Bevor am Wochenende die PGA-Awards vergeben wurden, stand auf den Favoritenlisten der Experten und Möchtegern-Experten ein Titel fett und rot unterstrichen: The Social Network. Doch dann geschah etwas, dass den Oscar Buzz mächtig durcheinander wirbelte. Der 15 Millionen Dollar teure The King’s Speech – Die Rede des Königs gewann den Preis der Produzentenvereinigung und wenn es noch eines weiteren Beweises dafür bedurfte, dass die Golden Globes eben nicht der Gradmesser für die Oscars sind, dann hatten wir den nun schwarz auf weiß. Dass der kleine Historienfilm von Tom Hooper gestern 12 Oscar-Nominierungen einsackte und sich nun seines Favoritenstatuses für den 27. Februar brüsten darf, sagt einiges aus über den noch immer konservativen Geschmack der Academy. The King’s Speech – Die Rede des Königs ist beileibe kein schlechter Film. Aber es ist eben auch eine typische Underdog-Story über einen stotternden Thronfolger, der, von allen unterschätzt, zum großen König heranwächst. Und die Academy liebt ihn dafür.

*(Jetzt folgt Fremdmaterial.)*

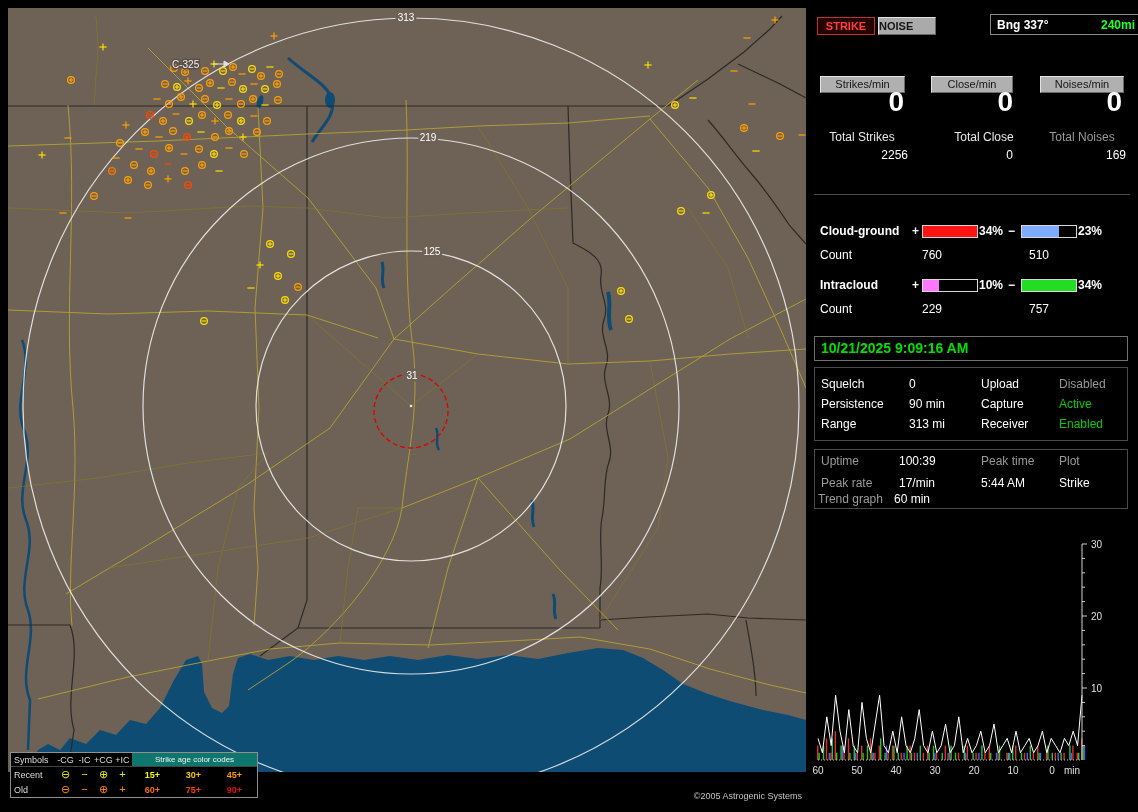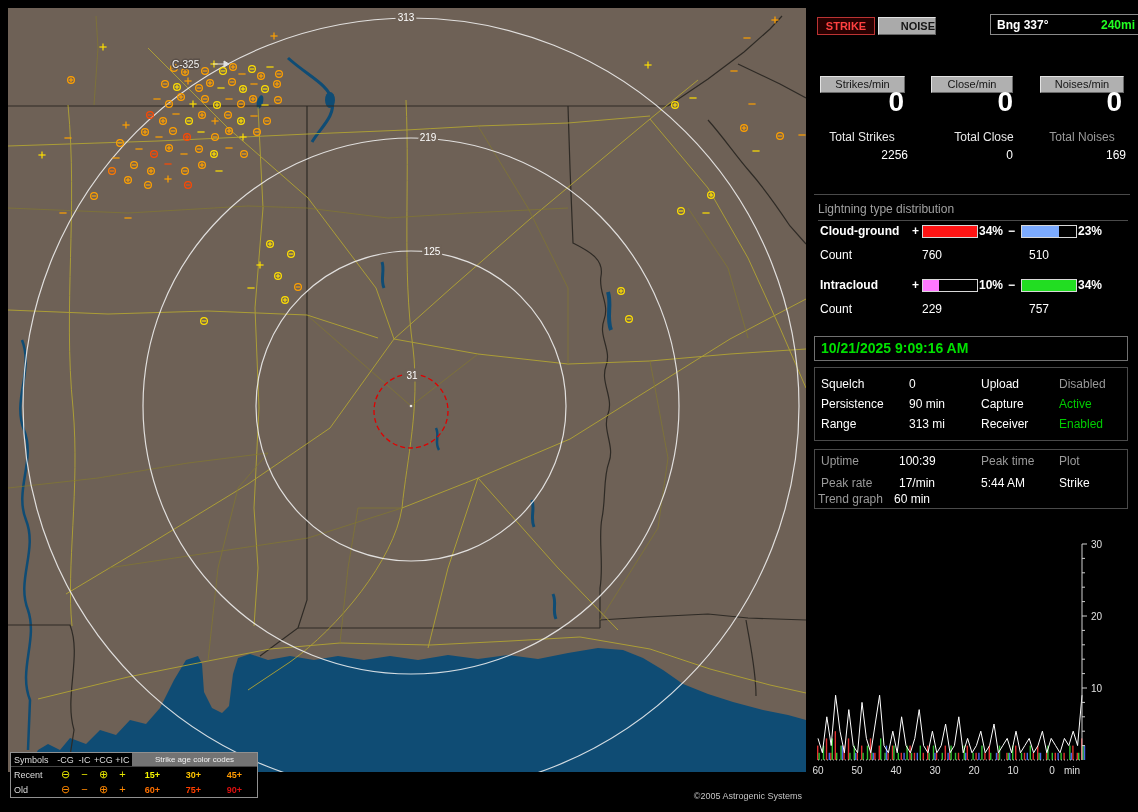--- a/index.html
+++ b/index.html
@@ -11,33 +11,33 @@
   .copyright{position:absolute;left:0;top:783px;width:794px;text-align:right;
              font-size:9px;color:#c4c4c4;}
 
   
   .legend{position:absolute;left:2px;top:744px;width:246px;background:#000;
           border:1px solid #909090;font-size:9px;color:#ddd;}
   .lg-row{display:flex;align-items:center;height:15px;}
   .lg-head{height:13px;border-bottom:1px solid #444;}
   .lg-c0{width:42px;padding-left:3px;}
   .lg-cs{width:19px;text-align:center;}
-  .lg-age-title{flex:1;background:#737373;height:100%;display:flex;align-items:center;
+  .lg-age-title{flex:1;background:#0f766e;height:100%;display:flex;align-items:center;
                 justify-content:center;font-size:8px;color:#f0f0f0;}
   .lg-ca{width:41px;text-align:center;font-weight:bold;}
   .lg-glyph{font-size:11px;line-height:11px;}
 
   
   .sidebar{position:absolute;left:812px;top:8px;width:322px;height:798px;background:#000;}
 
   .btn-strike{position:absolute;left:5px;top:9px;width:56px;height:16px;line-height:16px;
     text-align:center;font-size:11px;font-weight:bold;color:#ff4040;background:#270000;
     border:1px solid #b33;}
   .btn-noise{position:absolute;left:66px;top:9px;width:56px;height:16px;line-height:16px;
-    text-align:right;font-size:11px;font-weight:bold;color:#161616;background:#aaa;
+    text-align:left;font-size:11px;font-weight:bold;color:#161616;background:#aaa;
     border:1px solid;border-color:#e2e2e2 #666 #666 #e2e2e2;}
   .bng-box{position:absolute;left:178px;top:6px;width:138px;height:19px;border:1px solid #8a8a8a;
     display:flex;justify-content:space-between;align-items:center;padding:0 6px;font-size:12px;}
   .bng-label{font-weight:bold;color:#fff;}
   .bng-range{font-weight:bold;color:#2f2;}
 
   .cbtn{position:absolute;top:68px;height:15px;line-height:15px;text-align:center;
     font-size:11px;color:#151515;background:#b0b0b0;
     border:1px solid;border-color:#e4e4e4 #686868 #686868 #e4e4e4;}
   .cbtn1{left:8px;width:83px;} .cbtn2{left:119px;width:80px;} .cbtn3{left:228px;width:82px;}
@@ -656,21 +656,20 @@
   <div class="czero cz3">0</div>
 
   <div class="tlab tl1">Total Strikes</div>
   <div class="tlab tl2">Total Close</div>
   <div class="tlab tl3">Total Noises</div>
   <div class="tval tv1">2256</div>
   <div class="tval tv2">0</div>
   <div class="tval tv3">169</div>
 
   <div class="divider1"></div>
-  <div class="dist-head">Lightning type distribution</div>
 
   <div class="drow drow1">
     <span class="dname">Cloud-ground</span>
     <span class="dsign1">+</span>
     <span class="bar bar1">
         <i id="fill-p0" style="width: 100%; background: rgb(255, 20, 20);"></i>
       </span>
     <span class="dpct1">34%</span>
     <span class="dsign2">−</span>
     <span class="bar bar2">

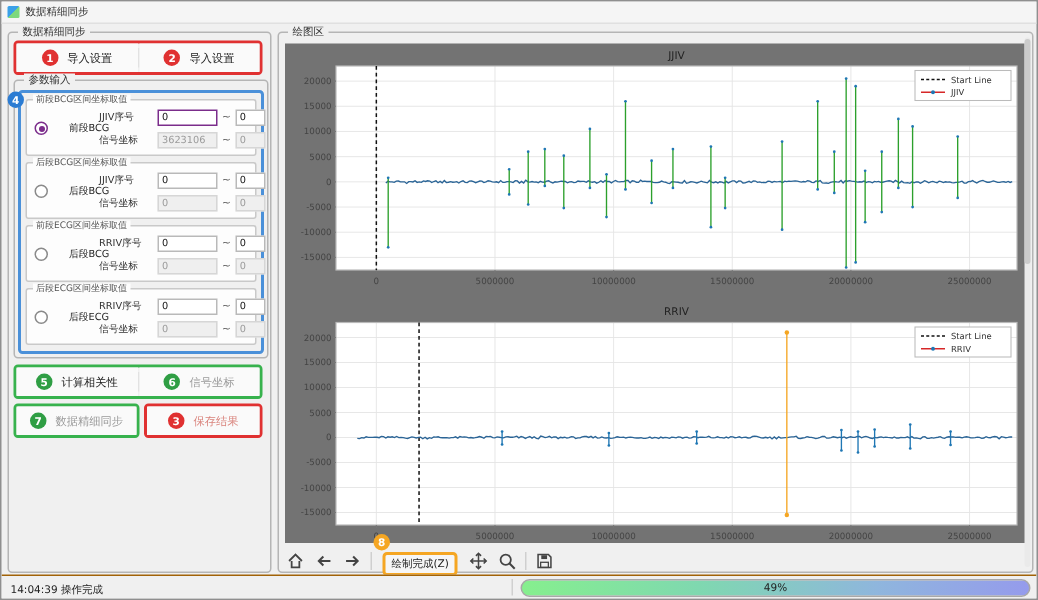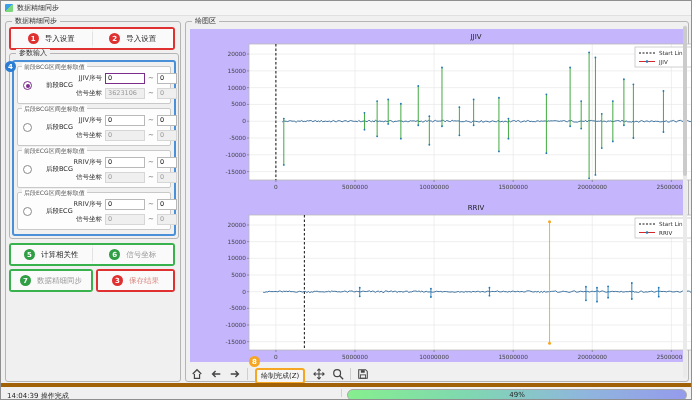--- a/index.html
+++ b/index.html
@@ -32,42 +32,42 @@
   .flatbtn.dim .lbl { color:#9a9a9a; }
   .flatbtn.reddim .lbl { color:#d9837c; }
   .vsep { width:1px; background:#e2e2e2; height:70%; align-self:center; }
 
   
   .radio { position:relative; width:9px; height:9px; border:1px solid #8a8a8a; border-radius:50%; background:#fff; flex:0 0 9px; }
   .radio[data-checked="true"] { border-color:#7b2d8b; }
   .radio[data-checked="true"]::after { content:""; position:absolute; left:1.5px; top:1.5px; width:4px; height:4px; border-radius:50%; background:#7b2d8b; }
   .radwrap { position:absolute; left:5px; top:14px; display:flex; align-items:center; gap:14px; font-size:6.5px; color:#222; }
   .prow { position:absolute; display:flex; align-items:center; gap:3px; height:12px; }
-  .prow .plabel { width:36px; text-align:right; font-size:6.5px; color:#333; white-space:nowrap; }
+  .prow .plabel { width:36px; font-size:6.5px; color:#333; white-space:nowrap; }
   .num-input { height:11px; font-size:6.5px; padding:0 2px; border:1px solid #b9b9b9; background:#fff; color:#111; font-family:inherit; }
   .num-input.w1 { width:40px; } .num-input.w2 { width:20px; }
   .num-input.disabled { background:#efefef; color:#9a9a9a; border-color:#d6d6d6; }
   .num-input.focused { border-color:#7b2d8b; }
   .tilde { font-size:7px; color:#555; }
 
   
   #log-area { position:absolute; left:6px; top:8px; right:6px; bottom:8px; background:#fff; border:1px solid #c4c4c4; padding:3px 4px; overflow:hidden; }
   .log-line { font-size:6px; color:#222; line-height:8px; white-space:nowrap; }
   #log-hscroll { position:absolute; left:2px; right:2px; bottom:2px; height:3px; background:#eee; border-radius:2px; }
   #log-hscroll .thumb { width:60%; height:100%; background:#cfcfcf; border-radius:2px; }
 
   
-  #statusbar { position:absolute; left:0; bottom:0; width:100%; height:16px; background:#f0f0f0; border-top:4px solid #a16207;margin-top:18px; }
+  #statusbar { position:absolute; left:0; bottom:0; width:100%; height:16px; background:#f0f0f0; border-top:1px solid #a16207;margin-top:18px; }
   #status-text { position:absolute; left:6px; top:4px; font-size:7px; color:#222; }
   #status-sep { position:absolute; left:340px; top:2px; bottom:2px; width:1px; background:#d0d0d0; }
   #progressbar { position:absolute; left:346px; right:4px; top:2px; height:12px; border:1px solid #a8a8a8; border-radius:6px; background:linear-gradient(90deg,#86ef8e 0%,#7fd8b0 35%,#8fb6dd 70%,#959bec 100%); display:flex; align-items:center; justify-content:center; }
   #progressbar .pct { font-size:7px; color:#222; }
 
   
-  #figure { position:absolute; left:4px; top:7px; width:496px; height:333px; background:#c4b5fd;padding-left:25px; }
+  #figure { position:absolute; left:4px; top:7px; width:496px; height:333px; background:#737373; }
   #plot-toolbar { position:absolute; left:4px; top:343px; height:17px; display:flex; align-items:center; gap:5px; }
   .tool-icon { width:14px; height:14px; display:flex; align-items:center; justify-content:center; cursor:pointer; }
   .tb-sep { width:1px; height:12px; background:#cfcfcf; }
   #set-range-wrap { position:relative; margin-left:2px; margin-right:2px; }
   #set-range-btn { font-size:7px; color:#222; background:#f6f6f6; border:2px solid #f5a623; border-radius:3px; padding:1px 4px; cursor:pointer; font-family:inherit; }
   #set-range-badge { position:absolute; left:-6px; top:-7px; }
   #panel-scrollbar { position:absolute; right:1px; top:3px; width:4px; bottom:3px; background:#eaeaea; border-radius:2px; }
   #panel-scrollbar .thumb { position:absolute; top:1px; left:0; width:4px; height:150px; background:#cbcbcb; border-radius:2px; }
 </style>
 </head>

Stories, wie sie The King’s Speech – Die Rede des Königs liefert, sind älter als die Filmgeschichte. Die eskapistischen Geschichten biedern sich dem Zuschauer an, sagen die einen. Die anderen sehen darin das noch immer pochende Herz des klassischen Hollywood-Kinos. Nicht weniger klassisch, aber zumindest ungewöhnlich in der Umsetzung ist The Social Network, der sich mit 8 Nominierungen immer noch große Hoffnungen machen darf. Unter allen Nominierten für den besten Film ist The Social Network womöglich der einzige, der sich um aktuelle gesellschaftliche Themen dreht, der tatsächlich von jener Epoche handelt, in der wir gerade leben. Zu Recht verweist die ZEIT darauf, dass die Tagesaktualität der Oscars im letzten Jahr mit Filmen wie Tödliches Kommando – The Hurt Locker und Precious – Das Leben ist kostbar noch ganz anders ausgesehen hatte. Die Herrschaft der klassischen Geschichten über die Academy Awards spiegelt sich jedoch auch in dem Film von David Fincher wider. Nicht zufällig wurde der Aufstieg des Mark Zuckerberg zum jüngsten Milliardär der Geschichte mit Citizen Kane verglichen.
Eine deutliche Absage erteilte die Academy der Moderne in Gestalt des 3D-Trends. Während die umstrittene Technik dank der hohen Eintrittspreise die Kassen klingeln lässt und zurückgehende Zuschauerzahlen übertüncht, schaffte es nur ein 3D-Hit in die Liste der 10 besten Filme. Der heißt Toy Story 3 und wirbt in erster Linie mit dem Pixar-Bonus für sich. Stattdessen belohnte die Academy die Wiederbelebung eines totgeglaubten Genres und schenkte True Grit von Joel Coen und Ethan Coen ganze 10 Nominierungen. Den Hollywood-Film revolutioniert haben die Coen-Brüder mit dem klassischen Western ganz sicher nicht. Doch auf tatsächlich moderne, revolutionäre oder auch nur herausfordernde Filme unter den Nominierten zu hoffen, ist eine größtenteils vergebliche Liebesmüh. Filme, an denen wir uns reiben, über die wir leidenschaftlich diskutieren können, sind kaum dabei. Die Qualität der Nomininierten ist durchaus hoch, aber innovatives Kino, Werke, die ihr Medium vorantreiben oder unseren Blick auf die Dinge verändern, suchen wir mal wieder vergebens. Die Zukunft findet nicht beim Oscar statt.